Photo/Illutration Yukio Edano acknowledges the applause of fellow lawmakers after he was elected leader of the newly merged Constitutional Democratic Party of Japan on Sept. 10. (Shinnosuke Ito)

The newly formed largest opposition party has elected the same leader, retained the same name and faces the same challenge of trying to regain the public’s trust to run the government.

Yukio Edano on Sept. 10 was elected president of the Constitutional Democratic Party of Japan (CDP), easily defeating Kenta Izumi, policy chief of the old Democratic Party for the People (DPP).

Edano, 56, who headed the former CDP, received 107 votes, compared with 42 for Izumi, 46.

The merger between the CDP and the DPP to create the new party has largely been overshadowed by the resignation of Prime Minister Shinzo Abe and the ruling Liberal Democratic Party’s election to pick a new leader.

But the new CDP does have 149 Diet members, making it by far the largest opposition party, and it intends to quickly gain positive reviews.

“I will make every effort to turn our party into a viable alternative for taking over the government in the next Lower House election and have the public choose us,” Edano said after being elected to lead the merged party.

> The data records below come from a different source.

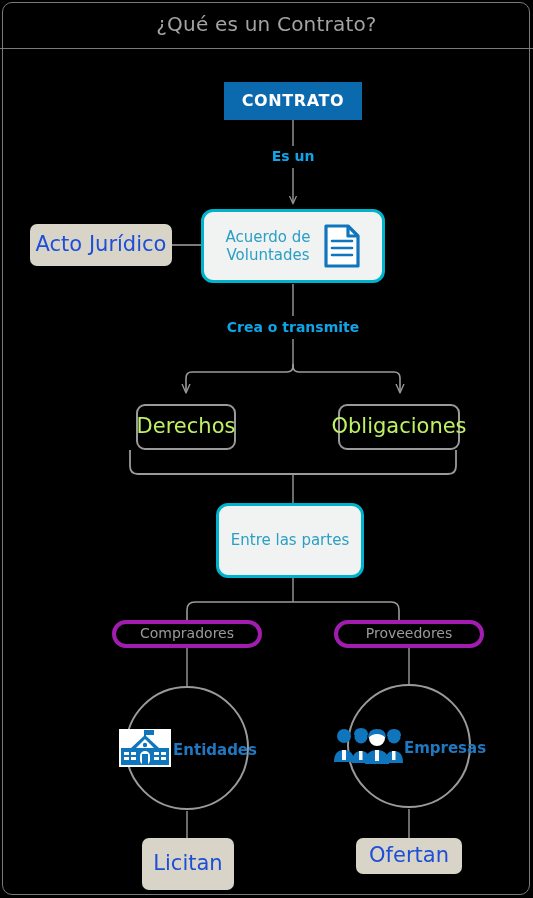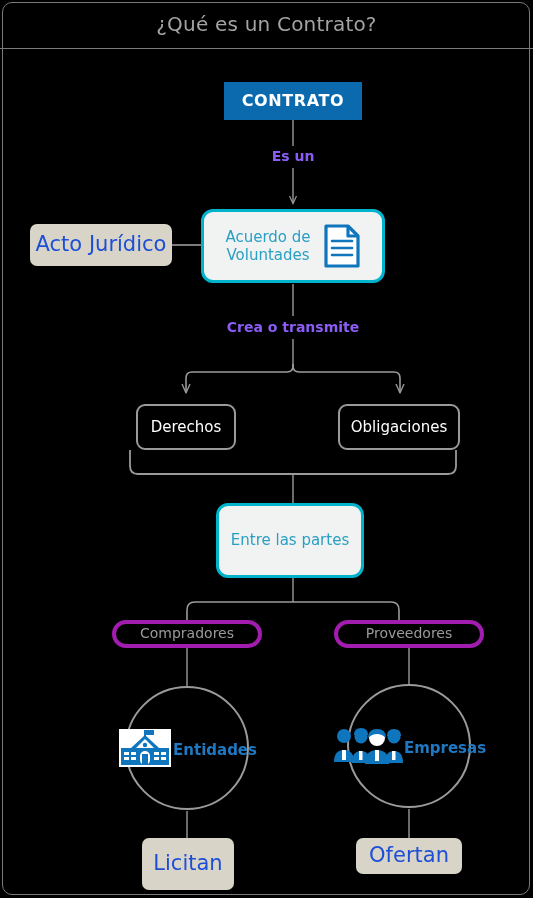--- a/index.html
+++ b/index.html
@@ -131,7 +131,7 @@
   
   .edge-label {
     position: absolute;
-    color: #8b5cf6;
+    color: #0ea5e9;
     font-weight: bold;
     font-size: 14px;
     white-space: nowrap;

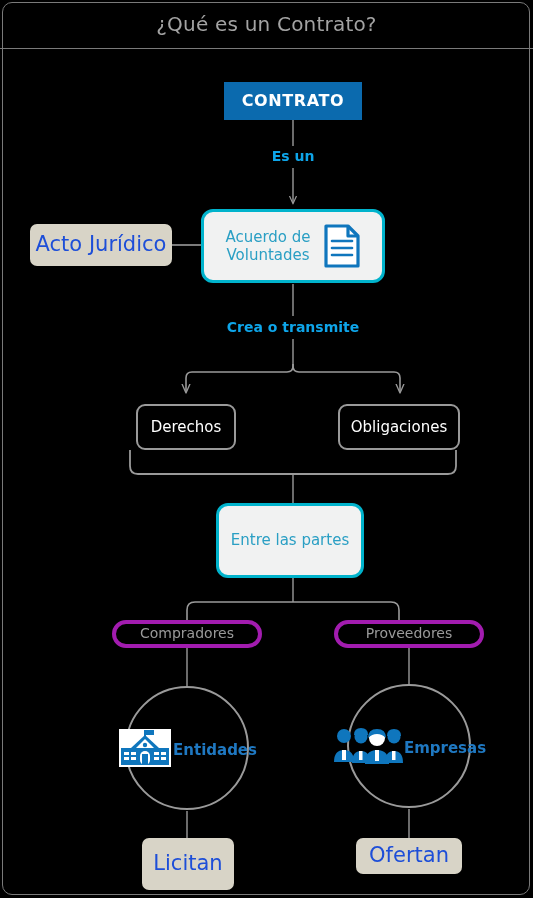--- a/index.html
+++ b/index.html
@@ -98,8 +98,8 @@
     background: transparent;
     border: 2px solid #9a9a9a;
     border-radius: 9px;
-    color: #ffffff;
-    font-size: 15px;
+    color: #bef264;
+    font-size: 21px;
     text-align: right;
   }
   .node-pill {

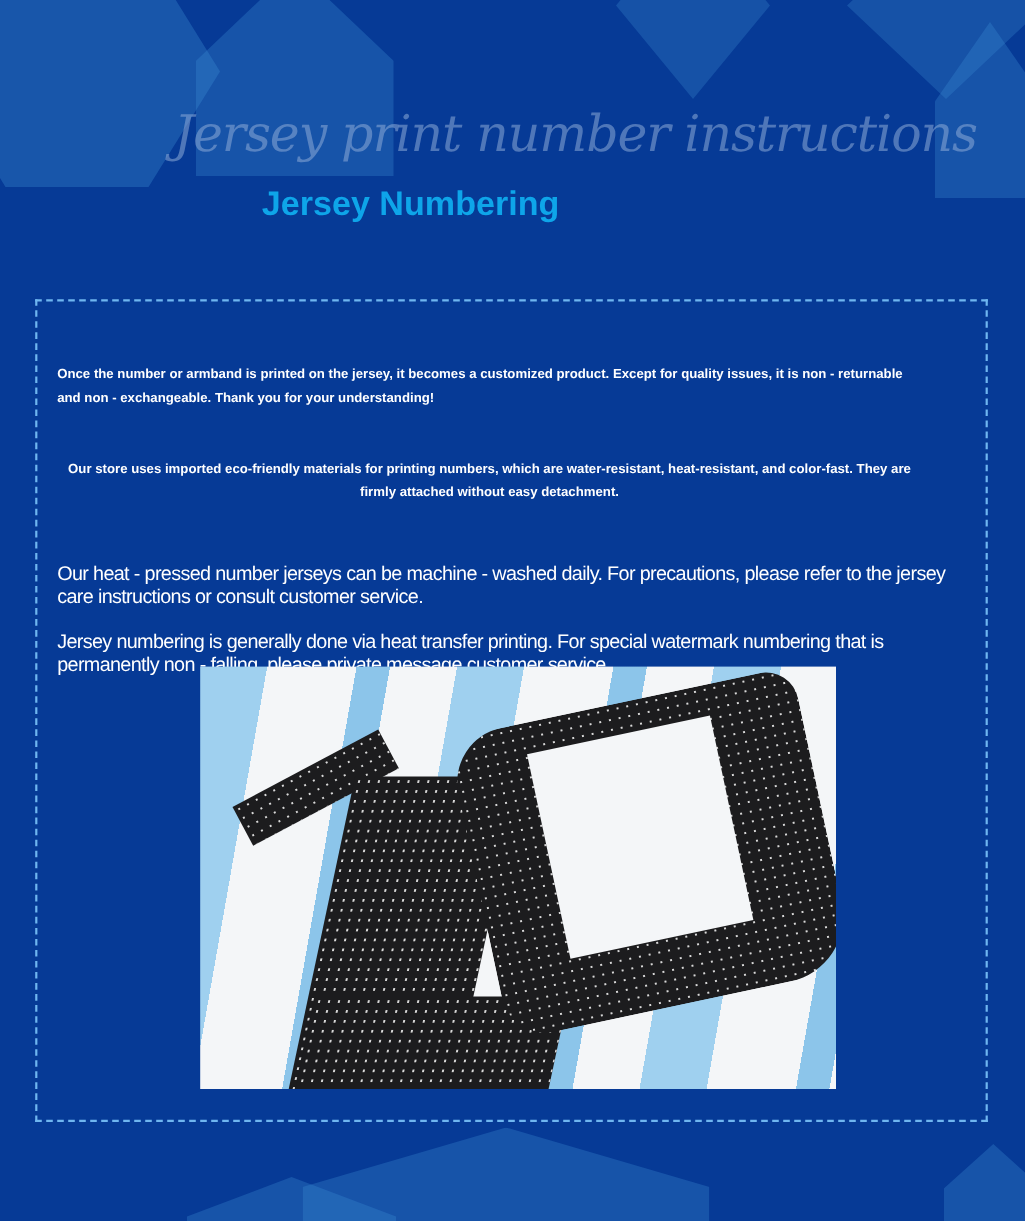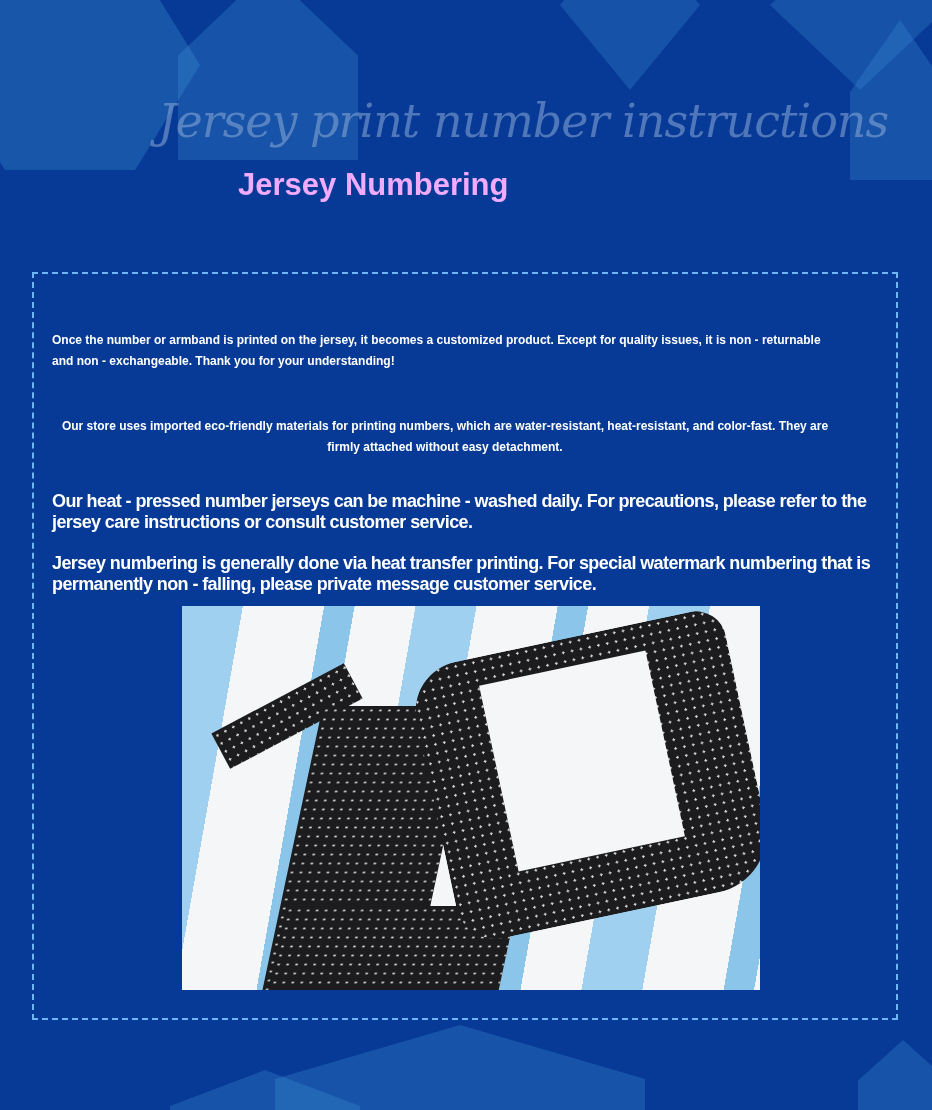--- a/index.html
+++ b/index.html
@@ -25,7 +25,7 @@
   .title {
     position:absolute; left:238px; top:166px;
     font-family:"Liberation Sans", sans-serif; font-weight:bold;
-    font-size:31px; line-height:37px; color:#f0abfc;
+    font-size:31px; line-height:37px; color:#0ea5e9;
   }
   .panel {
     position:absolute; left:32px; top:272px; width:866px; height:748px;

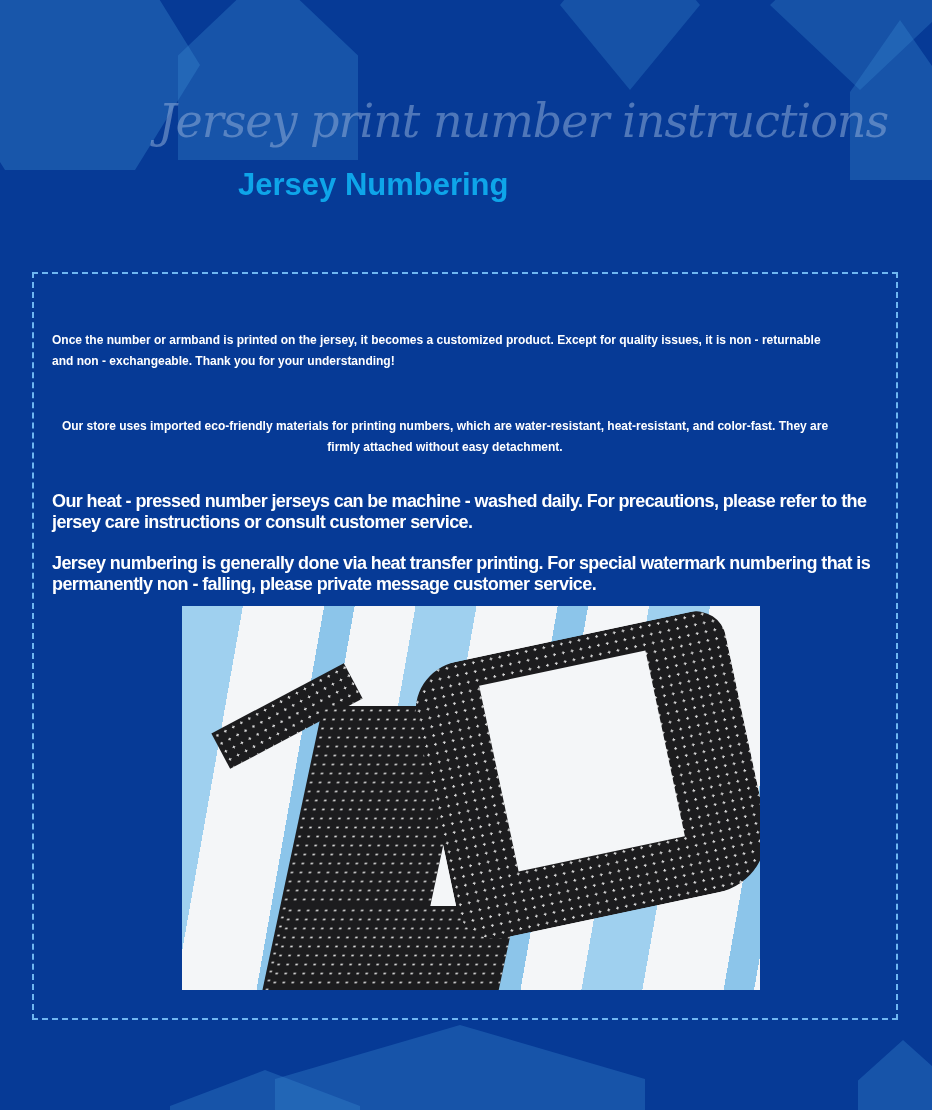--- a/index.html
+++ b/index.html
@@ -35,7 +35,7 @@
     position:absolute; color:#ffffff; font-weight:bold;
     font-size:12px; line-height:21px;
   }
-  .para.narrow { font-weight:bold; font-size:18px; letter-spacing:-0.6px; }
+  .para.narrow { font-weight:normal; font-size:18px; letter-spacing:-0.6px;margin-top:20px; }
   .photo {
     position:absolute; left:182px; top:606px; width:578px; height:384px;
     overflow:hidden;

The former CDP struggled to gain ground on the ruling coalition over the past three years.

And Edano will also have to erase the public’s image of the bickering and ineffectual Democratic Party of Japan that fell from power in 2012, paving the way for Abe’s second stint as prime minister and seven years and nine months of LDP domination.

The newly merged party is in many ways a regathering of various elements of the DPJ that finally broke up three years ago.

Edano proposed CDP as the name of the new party, which received 94 votes from lawmakers. The Democratic Party, suggested by Izumi, gained 54 votes.

The new CDP will also need cooperation from other opposition parties to prepare for the next Lower House election.

Twenty-two members of the former DPP decided not to join the new opposition force. The new party only has about 200 candidates lined up for the 289 single-seat districts of the Lower House.

The new CDP will also have to change its tactics.

Opposition lawmakers have spent much of the past seven years criticizing Abe’s policies, including his efforts to revise the pacifist Constitution and to reinterpret it to allow for limited exercise of the right to collective self-defense.

But with Chief Cabinet Secretary Yoshihide Suga comfortably leading in the LDP’s presidential election scheduled for Sept. 14, the CDP may have to shift its focus because Suga is not as ideological as Abe.